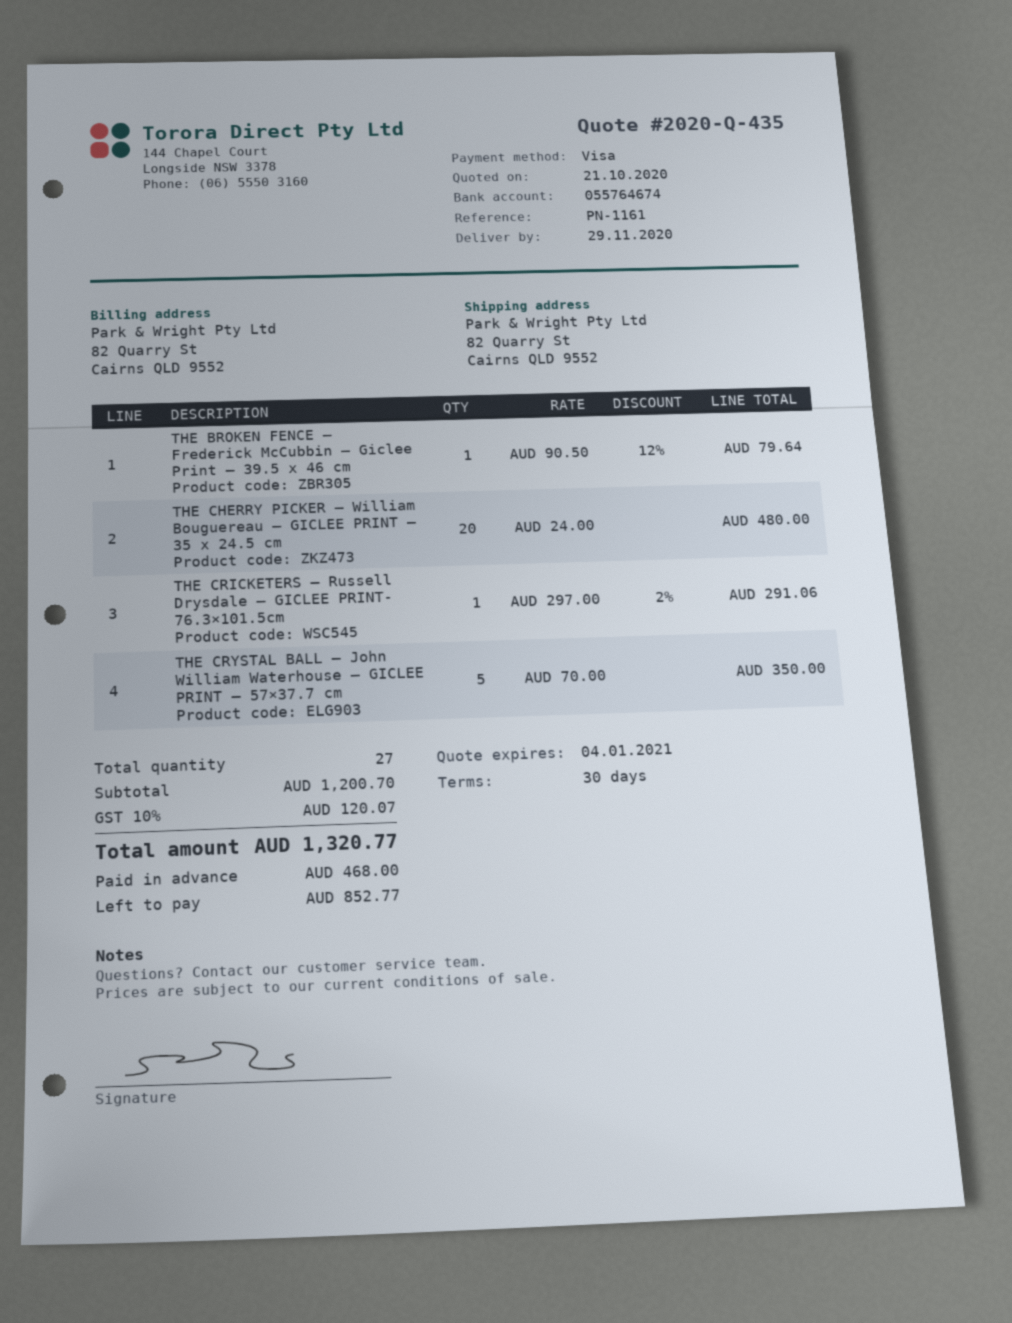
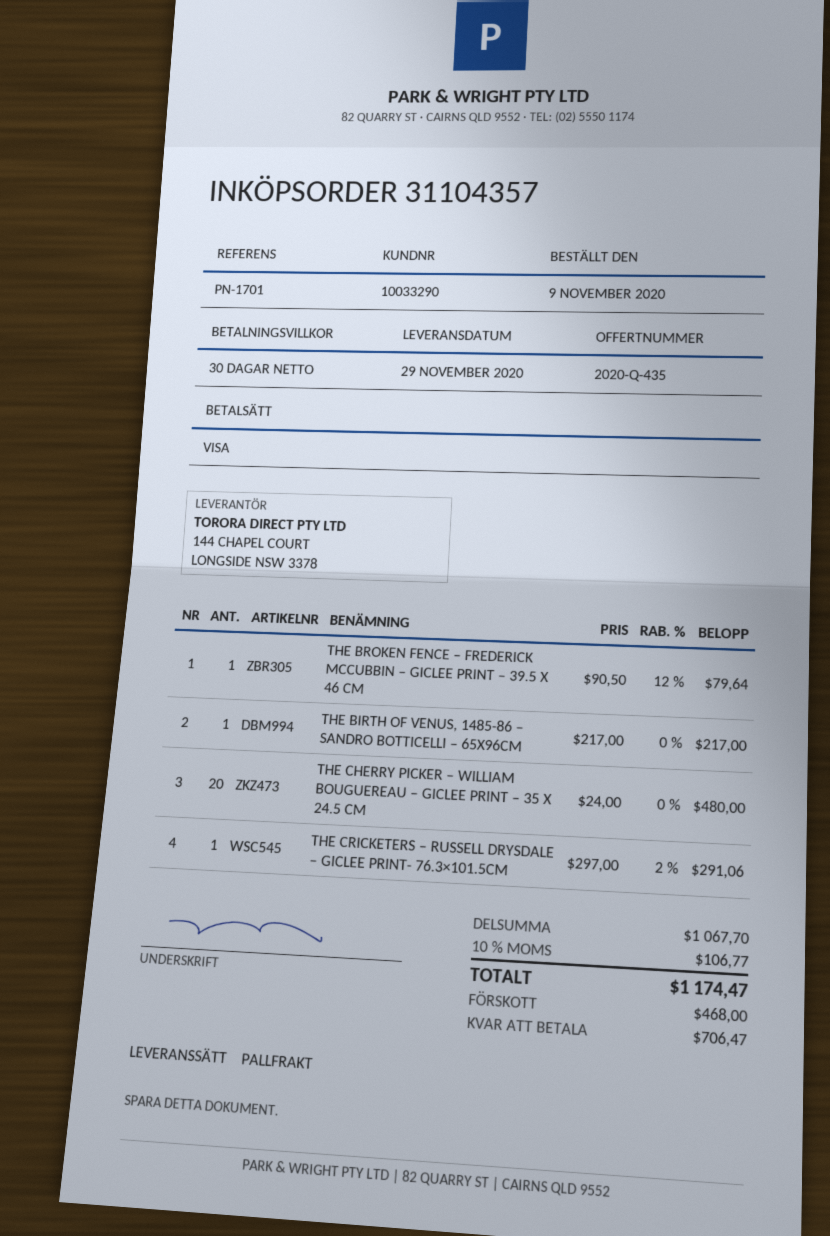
reference: PN-1161 -> PN-1701
THE CRYSTAL BALL – John William Waterhouse – GICLEE PRINT – 57×37.7 cm: 5 x 70.00 = 350.00 -> none
THE BIRTH OF VENUS, 1485-86 – SANDRO BOTTICELLI – 65X96CM: none -> 1 x 217.00 = 217.00
subtotal: 1200.70 -> 1067.70
tax: 10% = 120.07 -> 10% = 106.77
total: 1320.77 -> 1174.47
balance: 852.77 -> 706.47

+ + + + + + +

* [TASK STATEMENT]
Reproduce the material word for word. Skip every picture it holds.

* [OUTPUT]
reference: PN-1161 -> PN-1701
THE CRYSTAL BALL – John William Waterhouse – GICLEE PRINT – 57×37.7 cm: 5 x 70.00 = 350.00 -> none
THE BIRTH OF VENUS, 1485-86 – SANDRO BOTTICELLI – 65X96CM: none -> 1 x 217.00 = 217.00
subtotal: 1200.70 -> 1067.70
tax: 10% = 120.07 -> 10% = 106.77
total: 1320.77 -> 1174.47
balance: 852.77 -> 706.47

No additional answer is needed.